米中古住宅は買い手不在 売り物件の取り下げが増加Photo:Bloomberg/gettyimages

 米国で昨年12月に中古住宅の売却を取りやめた件数が増加した。米住宅市場が機能不全に陥りつつあることを示す最新の兆候だ。

 不動産情報会社コアロジックのデータによると、12月に買い手が見つからず、売り物件を取り下げたケースは約7万3000件に上った。

 冬季には積極的に住宅を探す人が減り、中古住宅の売却取り下げは増加しやすい。だが昨年12月は例年よりもその傾向が強く、売り出し中だった物件のほぼ10件に1件が取り下げられた。前年同月比で64%増加した。
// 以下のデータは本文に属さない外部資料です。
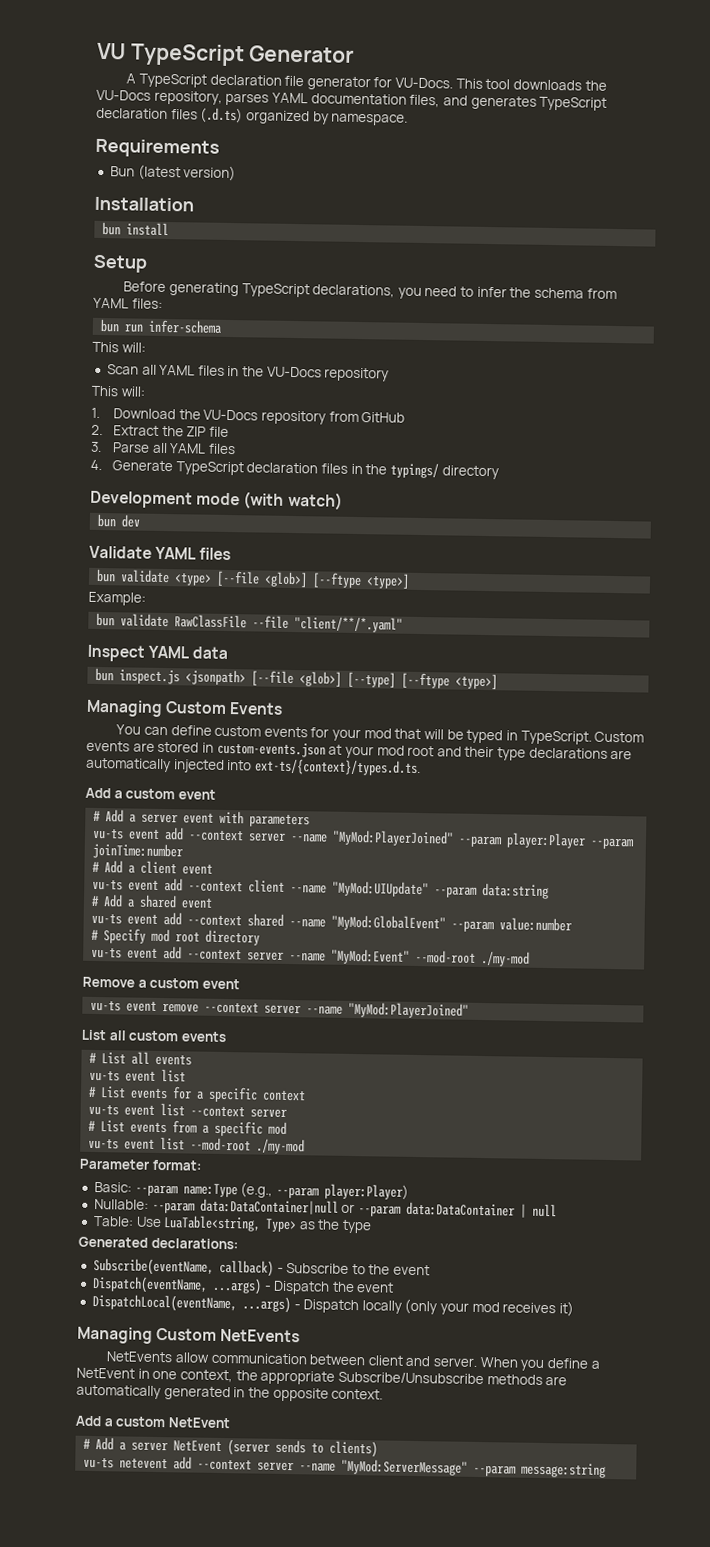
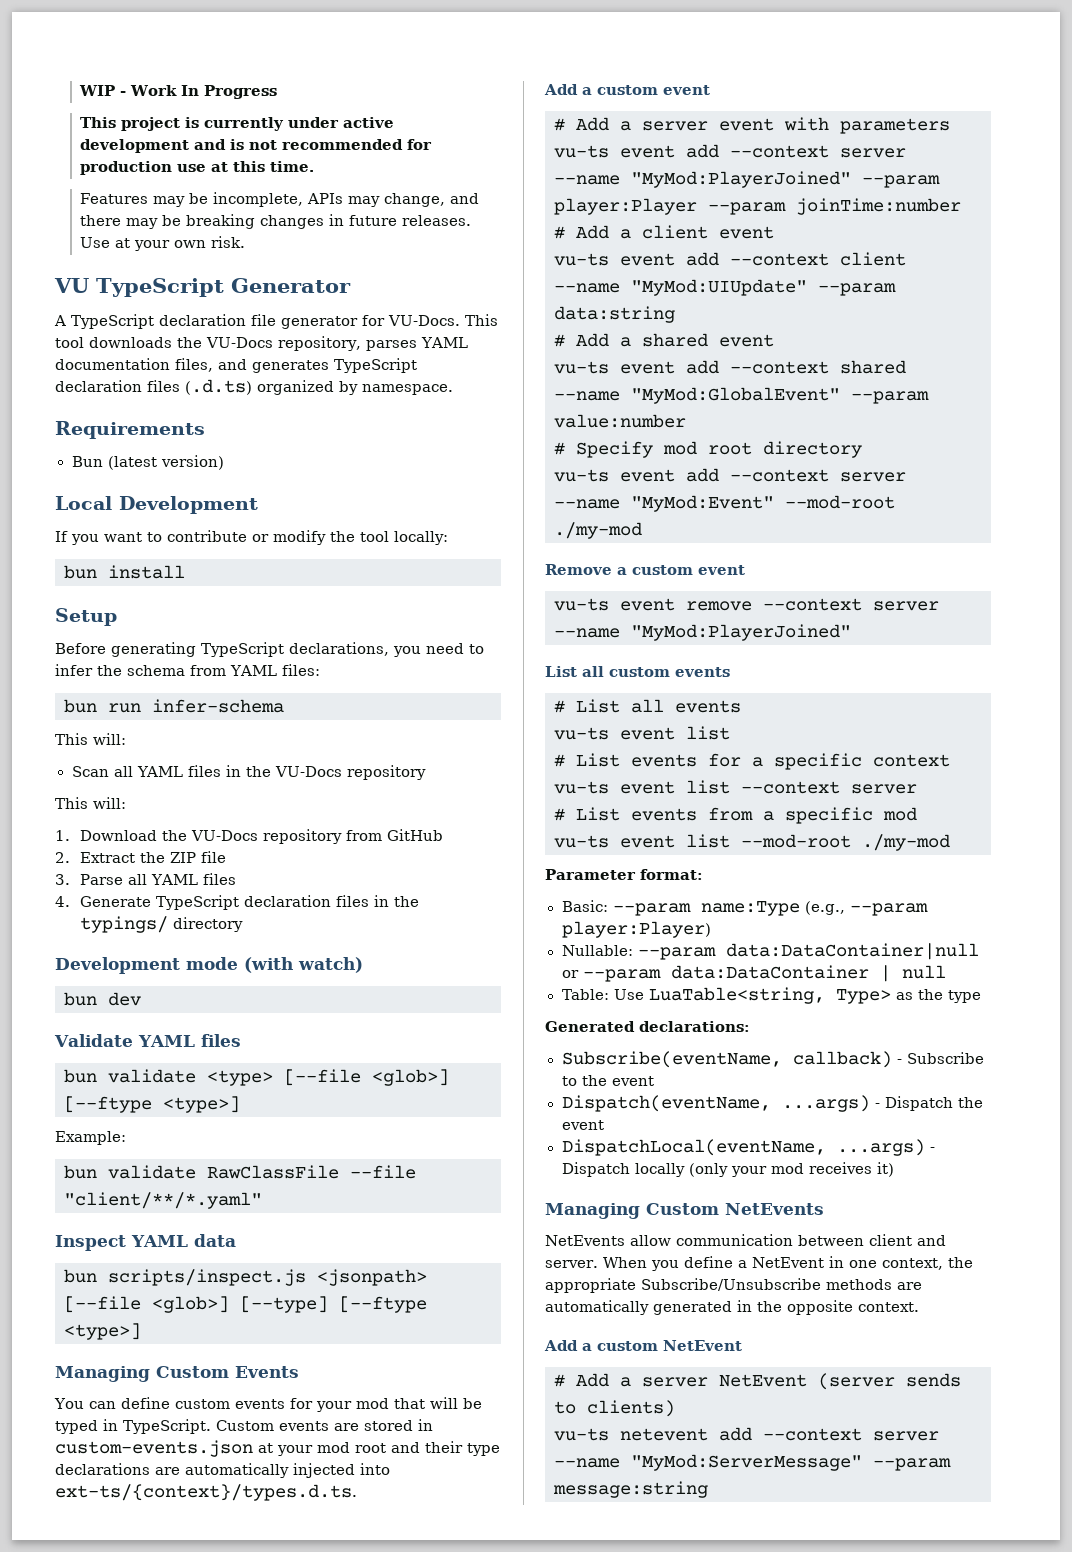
+ WIP - Work In Progress
+ This project is currently under active development and is not recommended for production use at this time.
+ Features may be incomplete, APIs may change, and there may be breaking changes in future releases. Use at your own risk.
- Installation
+ Local Development
+ If you want to contribute or modify the tool locally:
- bun inspect.js <jsonpath> [--file <glob>] [--type] [--ftype <type>]
+ bun scripts/inspect.js <jsonpath> [--file <glob>] [--type] [--ftype <type>]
 多くの売り手は一時的に取り下げ、春に再び売り出す方が効果的だと考えている。だが売却取り下げの急増は、2024年を通じて住宅市場に出された物件の多くが余剰在庫として残り、冬の到来とともに取り下げざるを得なかったことを物語る。それに加え、表面的な在庫数が示す以上に、積もり積もった売りの意欲があることもうかがわせる。
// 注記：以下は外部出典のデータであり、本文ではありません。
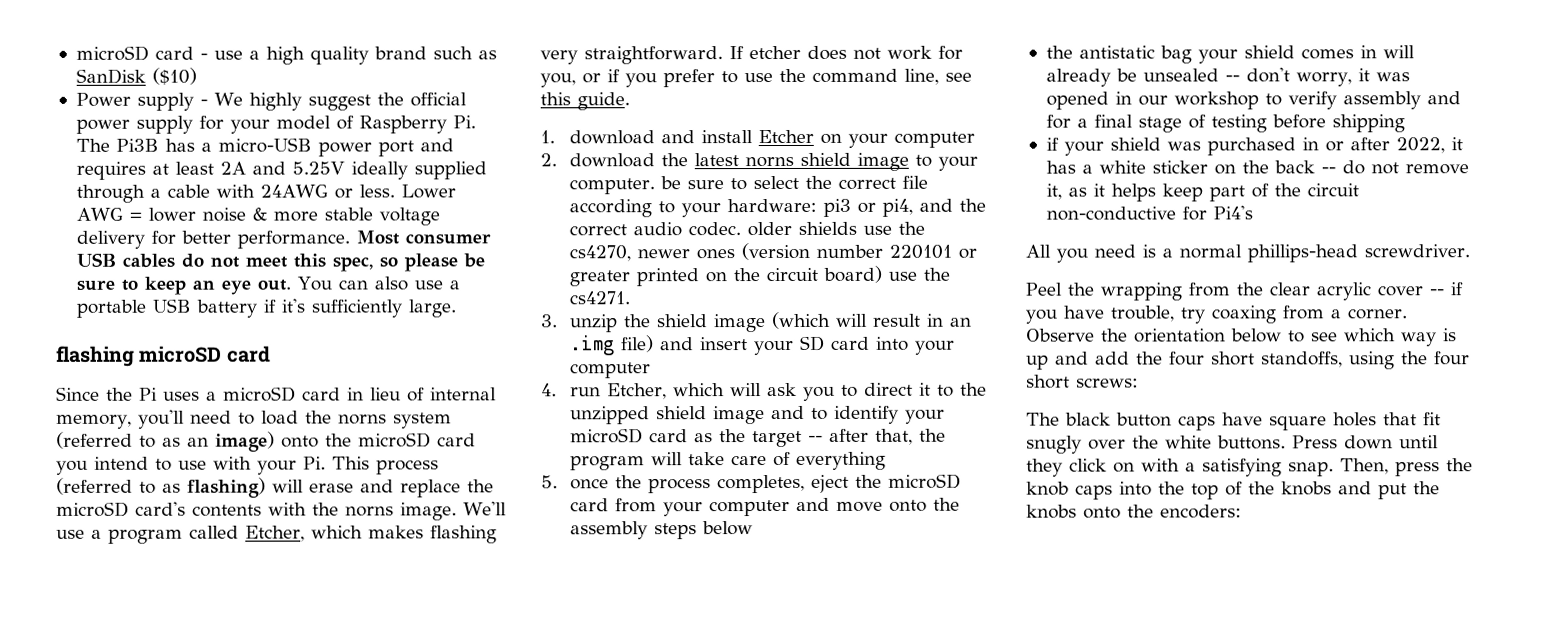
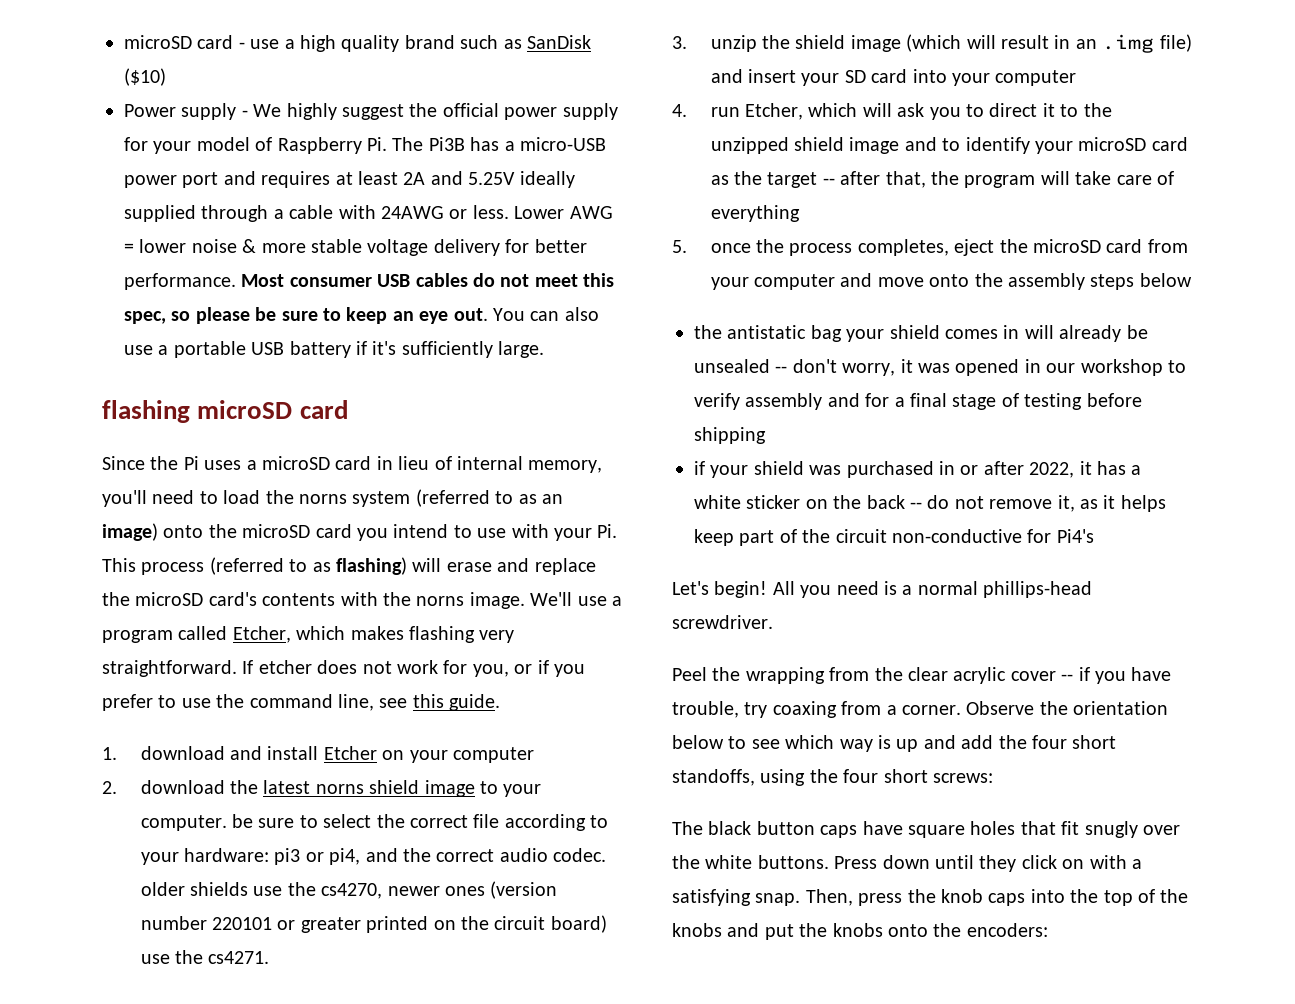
+ Let's begin!

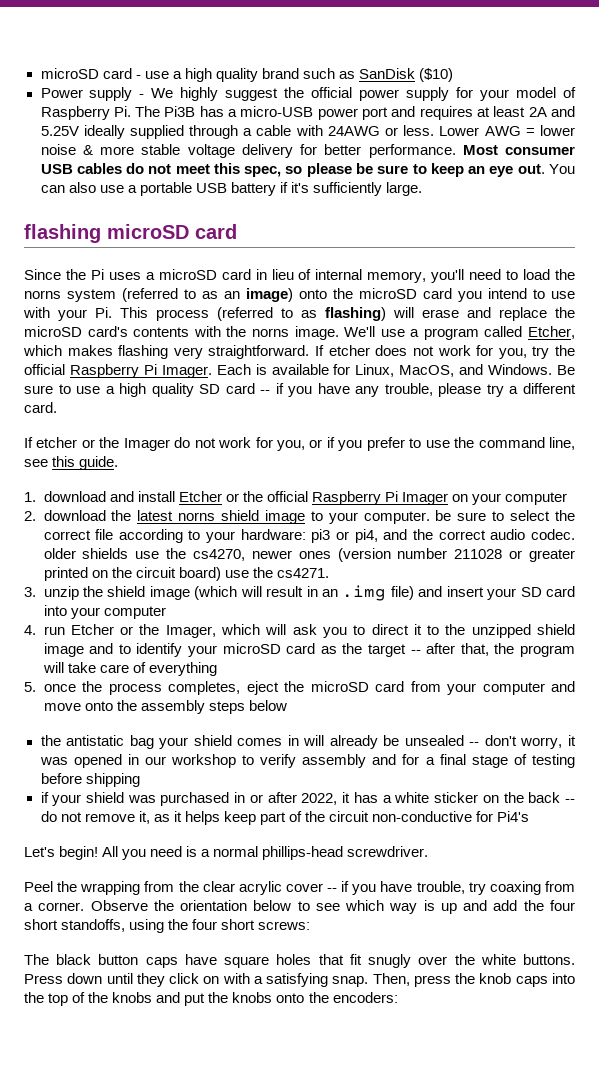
- If etcher does not work for you, or if you prefer to use the command line, see this guide.
+ If etcher does not work for you, try the official Raspberry Pi Imager. Each is available for Linux, MacOS, and Windows. Be sure to use a high quality SD card -- if you have any trouble, please try a different card.
+ If etcher or the Imager do not work for you, or if you prefer to use the command line, see this guide.
- 1. download and install Etcher on your computer
+ 1. download and install Etcher or the official Raspberry Pi Imager on your computer
- 2. download the latest norns shield image to your computer. be sure to select the correct file according to your hardware: pi3 or pi4, and the correct audio codec. older shields use the cs4270, newer ones (version number 220101 or greater printed on the circuit board) use the cs4271.
+ 2. download the latest norns shield image to your computer. be sure to select the correct file according to your hardware: pi3 or pi4, and the correct audio codec. older shields use the cs4270, newer ones (version number 211028 or greater printed on the circuit board) use the cs4271.
- 4. run Etcher, which will ask you to direct it to the unzipped shield image and to identify your microSD card as the target -- after that, the program will take care of everything
+ 4. run Etcher or the Imager, which will ask you to direct it to the unzipped shield image and to identify your microSD card as the target -- after that, the program will take care of everything

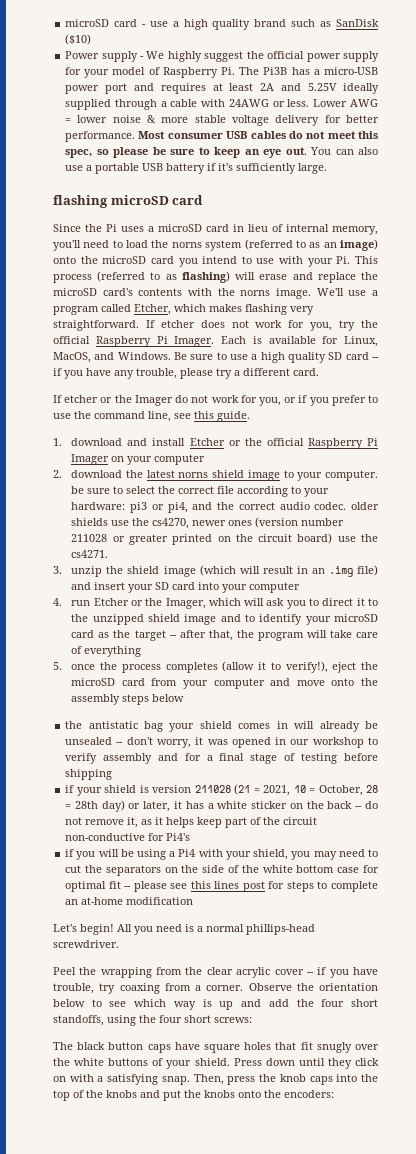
- 5. once the process completes, eject the microSD card from your computer and move onto the assembly steps below
+ 5. once the process completes (allow it to verify!), eject the microSD card from your computer and move onto the assembly steps below
- if your shield was purchased in or after 2022, it has a white sticker on the back -- do not remove it, as it helps keep part of the circuit non-conductive for Pi4's
+ if your shield is version 211028 (21 = 2021, 10 = October, 28 = 28th day) or later, it has a white sticker on the back -- do not remove it, as it helps keep part of the circuit non-conductive for Pi4's
+ if you will be using a Pi4 with your shield, you may need to cut the separators on the side of the white bottom case for optimal fit -- please see this lines post for steps to complete an at-home modification
- The black button caps have square holes that fit snugly over the white buttons.
+ The black button caps have square holes that fit snugly over the white buttons of your shield.

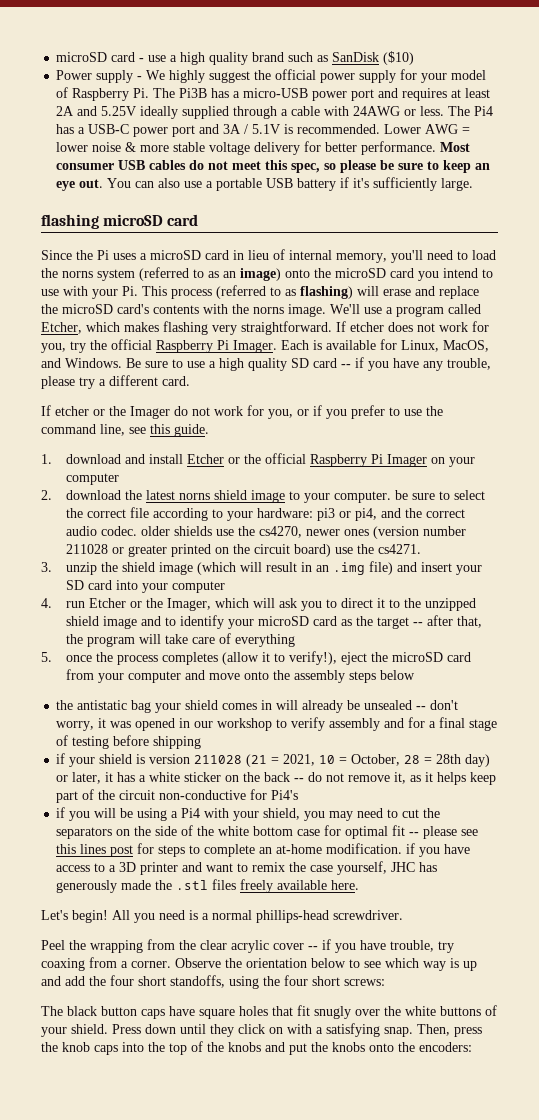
+ The Pi4 has a USB-C power port and 3A / 5.1V is recommended.
- if you will be using a Pi4 with your shield, you may need to cut the separators on the side of the white bottom case for optimal fit -- please see this lines post for steps to complete an at-home modification
+ if you will be using a Pi4 with your shield, you may need to cut the separators on the side of the white bottom case for optimal fit -- please see this lines post for steps to complete an at-home modification. if you have access to a 3D printer and want to remix the case yourself, JHC has generously made the .stl files freely available here.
 ここ数年の米住宅市場を特徴づけてきたのは、超低金利の住宅ローンで持ち家を購入した人々が、その金利を手放したくないため、同じ家に住み続けているという状況だった。住宅ローン利用者の約3分の2は4%未満の金利で借りている。そのため、中古住宅の供給が滞り、米国の住宅価格を過去最高水準に押し上げていた。